Report each line of the data below in which "none" appears.

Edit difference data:
####################

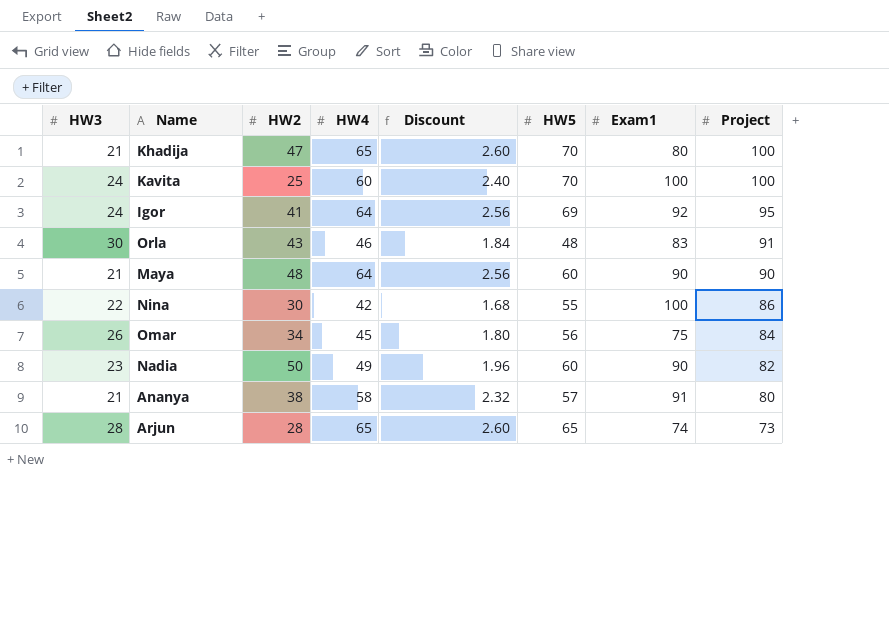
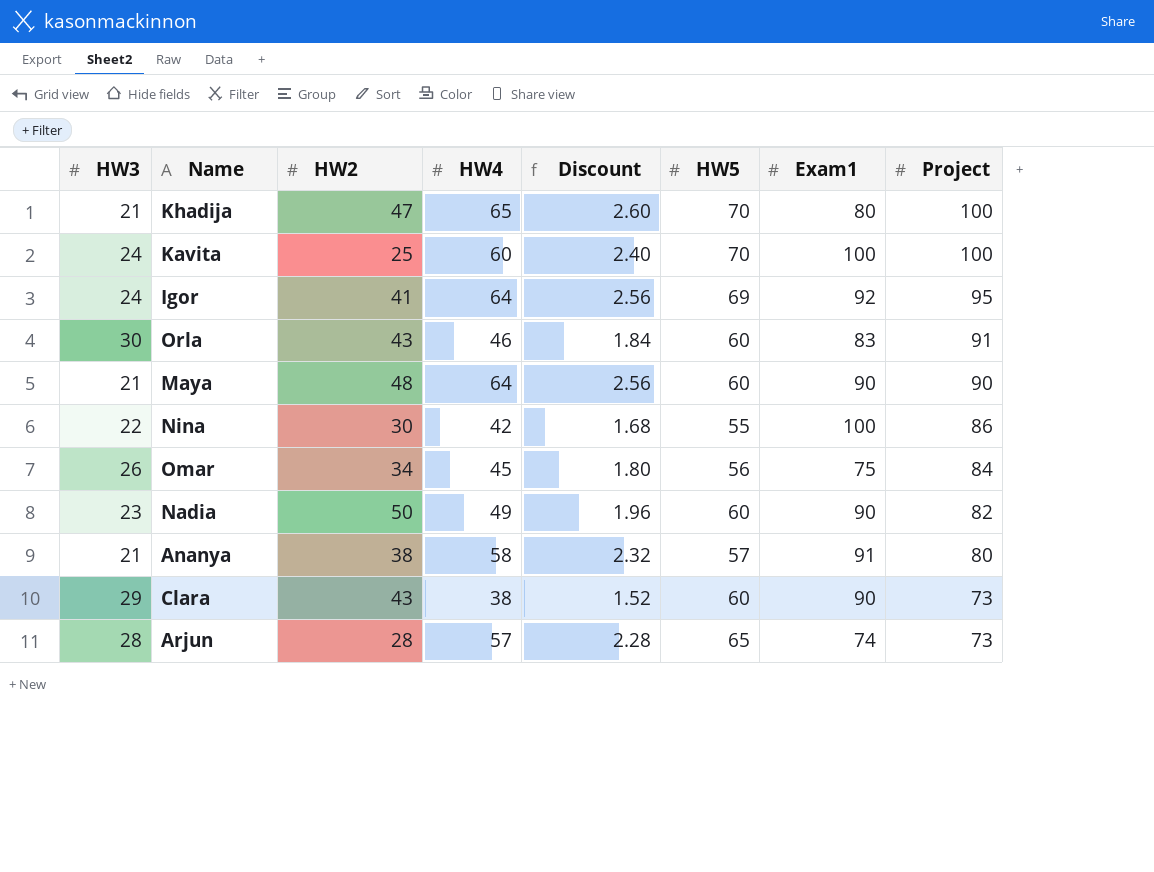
Orla | HW5: 48 -> 60
row Clara: none -> 29 | 43 | 38 | 1.52 | 60 | 90 | 73
Arjun | HW4: 65 -> 57
Arjun | Discount: 2.60 -> 2.28

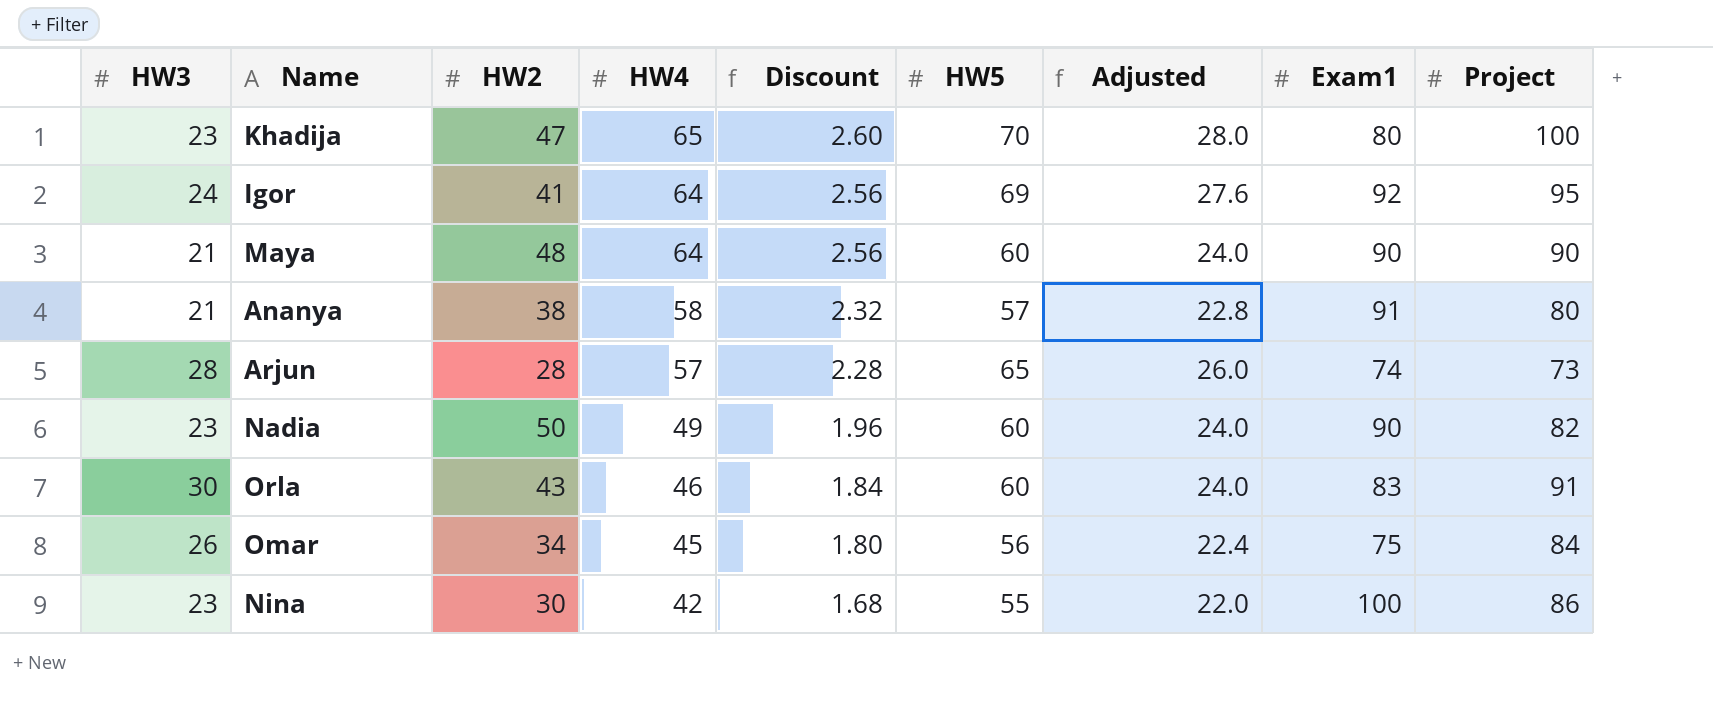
row order: Project descending -> HW4 descending
column Adjusted | formula: none -> [HW5] * 0.4
row Kavita: 24 | 25 | 60 | 2.40 | 70 | 100 | 100 -> none
row Clara: 29 | 43 | 38 | 1.52 | 60 | 90 | 73 -> none
Khadija | HW3: 21 -> 23
Nina | HW3: 22 -> 23

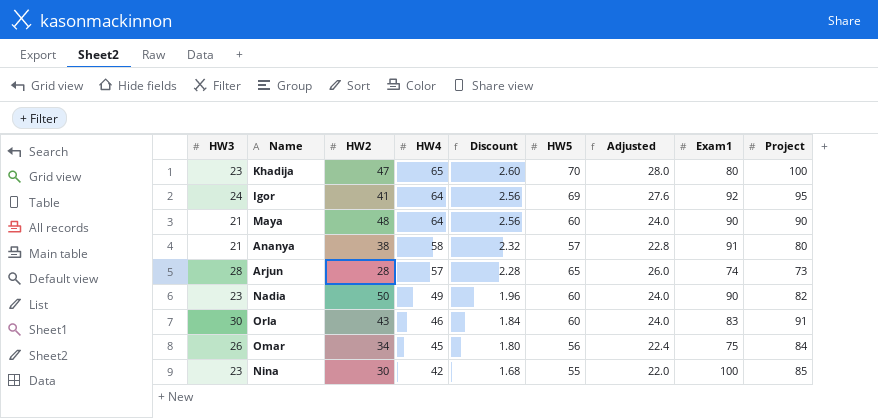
Nina | Project: 86 -> 85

####################

Solution to the problem ::
row Clara: none -> 29 | 43 | 38 | 1.52 | 60 | 90 | 73
column Adjusted | formula: none -> [HW5] * 0.4
row Kavita: 24 | 25 | 60 | 2.40 | 70 | 100 | 100 -> none
row Clara: 29 | 43 | 38 | 1.52 | 60 | 90 | 73 -> none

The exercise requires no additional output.